----- Records for processing
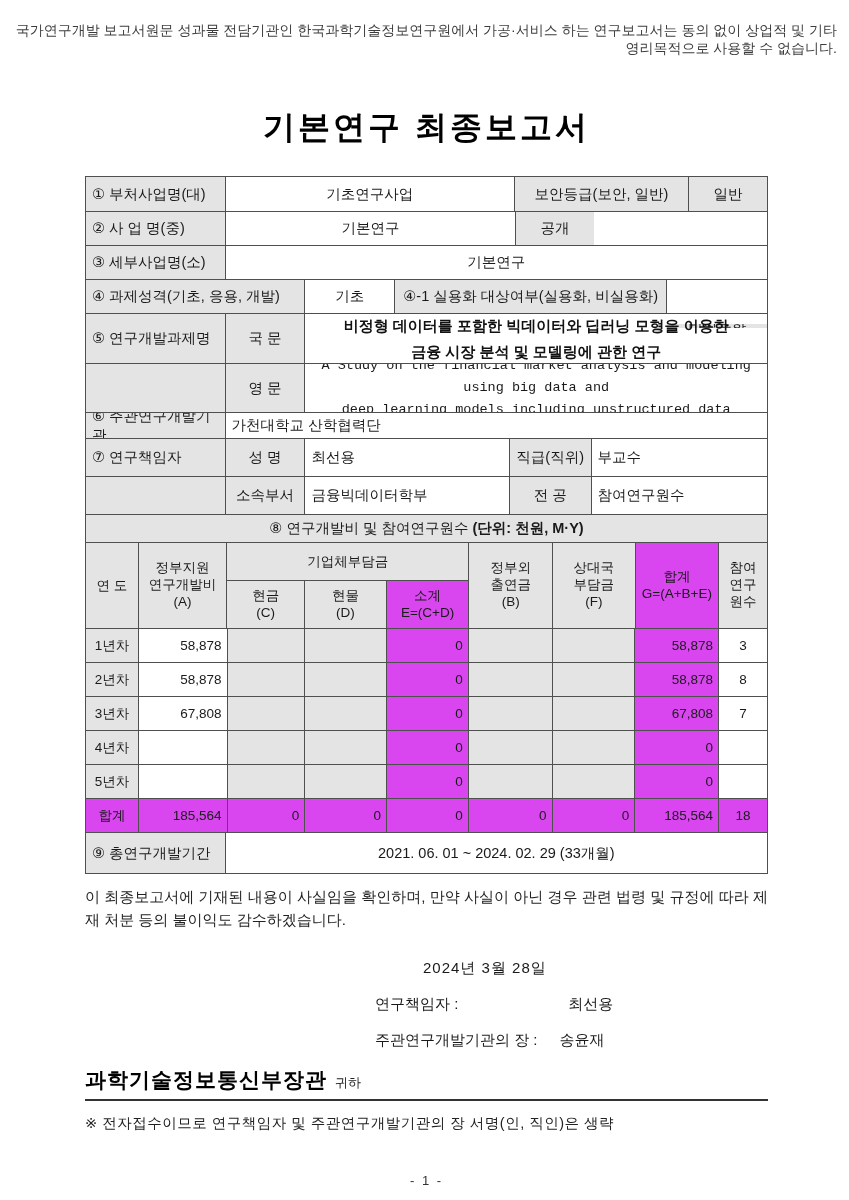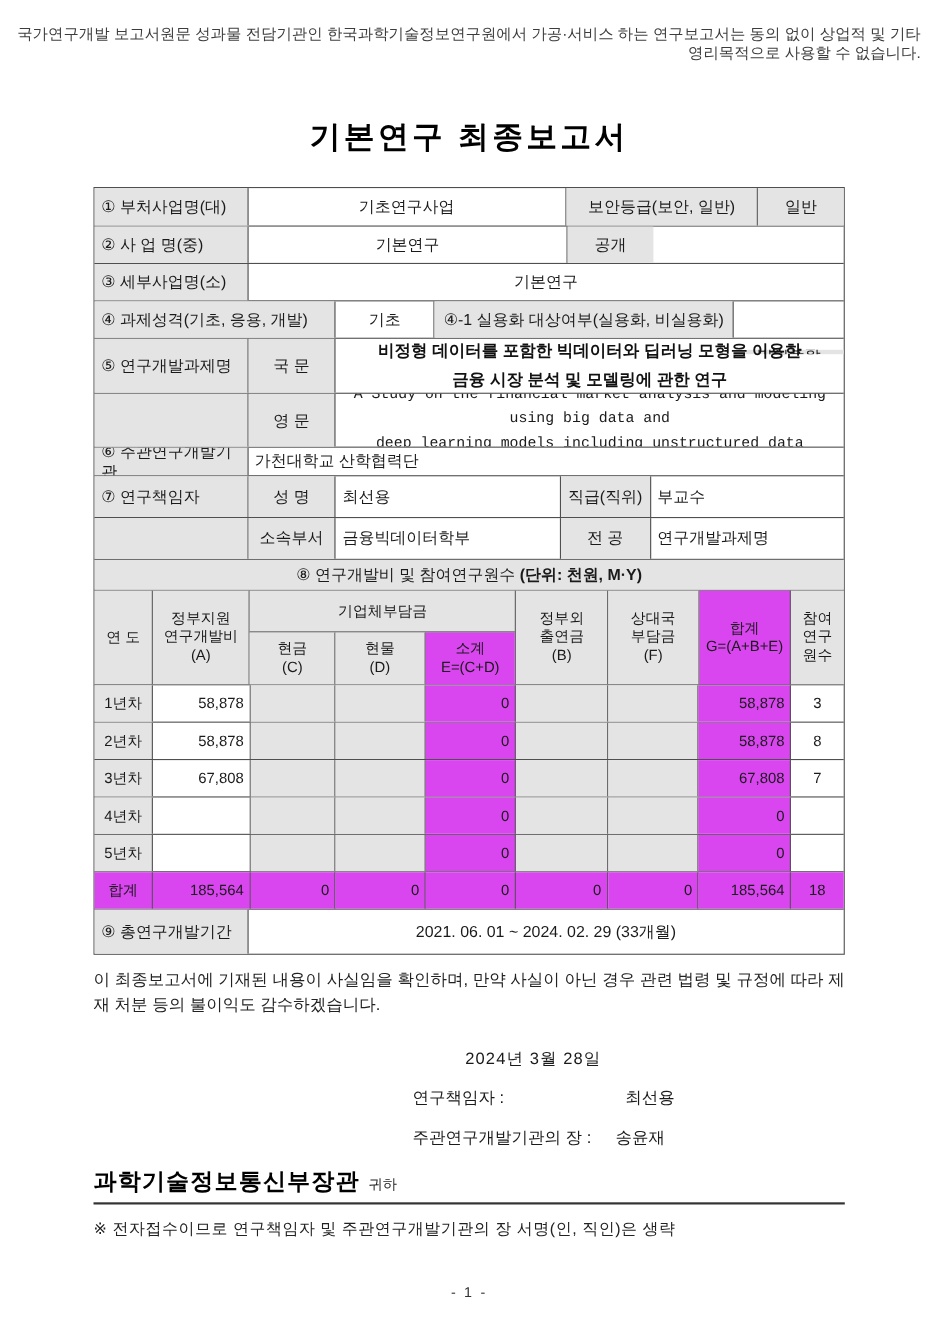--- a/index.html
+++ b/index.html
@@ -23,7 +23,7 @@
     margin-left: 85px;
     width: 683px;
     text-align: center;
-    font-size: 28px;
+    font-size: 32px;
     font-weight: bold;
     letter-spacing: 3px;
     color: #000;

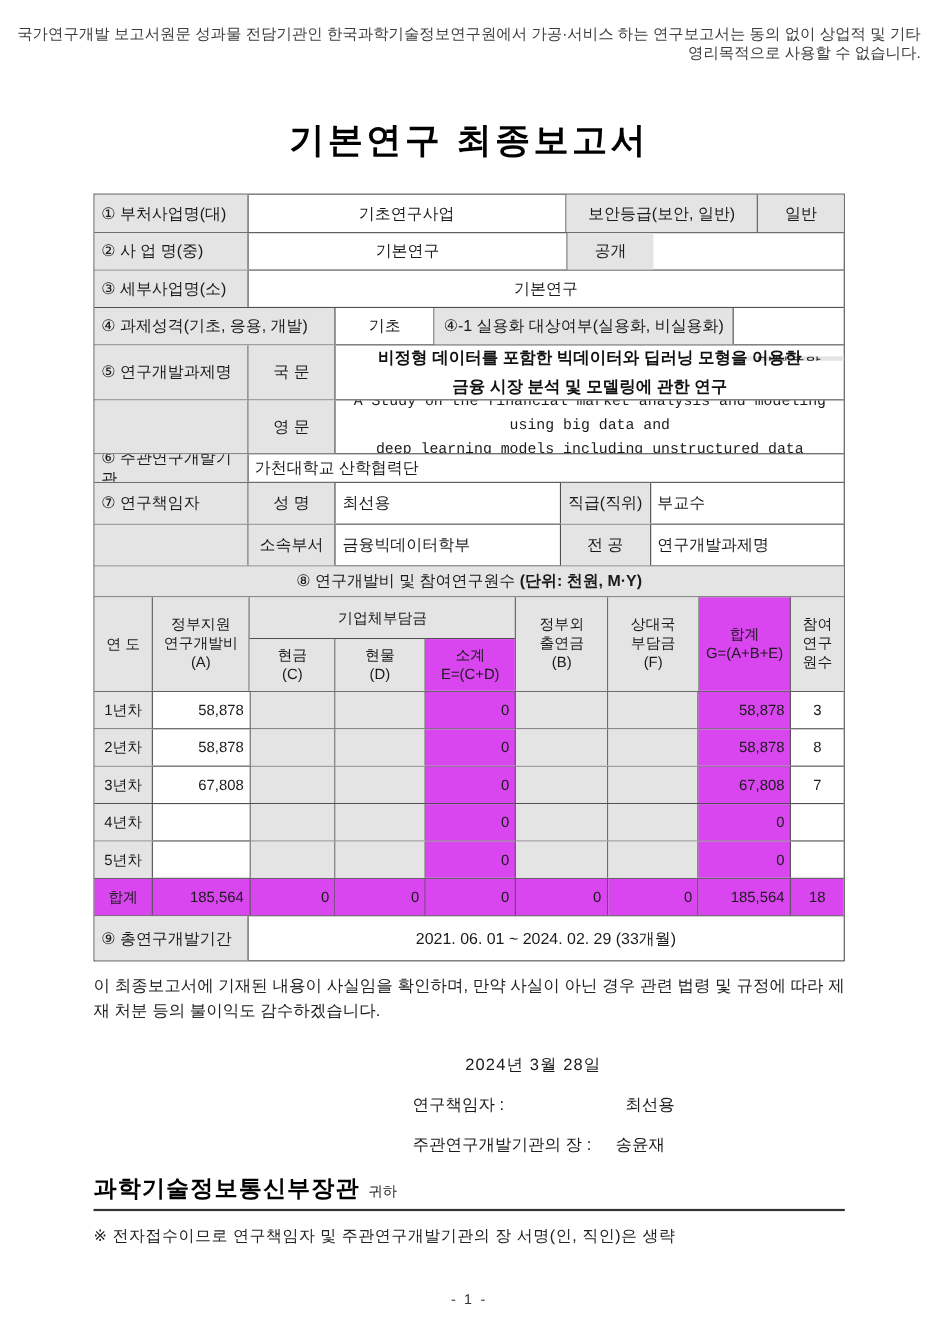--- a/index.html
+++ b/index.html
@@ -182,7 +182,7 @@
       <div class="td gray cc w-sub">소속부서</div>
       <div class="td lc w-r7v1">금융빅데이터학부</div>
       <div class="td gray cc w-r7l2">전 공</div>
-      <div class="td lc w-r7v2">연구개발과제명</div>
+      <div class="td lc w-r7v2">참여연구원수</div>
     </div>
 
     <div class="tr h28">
----------
Exactly repeat the data above; the pictures do not belong in your copy.

** Task answer **
--- a/index.html
+++ b/index.html
@@ -23,7 +23,7 @@
     margin-left: 85px;
     width: 683px;
     text-align: center;
-    font-size: 28px;
+    font-size: 32px;
     font-weight: bold;
     letter-spacing: 3px;
     color: #000;

--- a/index.html
+++ b/index.html
@@ -182,7 +182,7 @@
       <div class="td gray cc w-sub">소속부서</div>
       <div class="td lc w-r7v1">금융빅데이터학부</div>
       <div class="td gray cc w-r7l2">전 공</div>
-      <div class="td lc w-r7v2">연구개발과제명</div>
+      <div class="td lc w-r7v2">참여연구원수</div>
     </div>
 
     <div class="tr h28">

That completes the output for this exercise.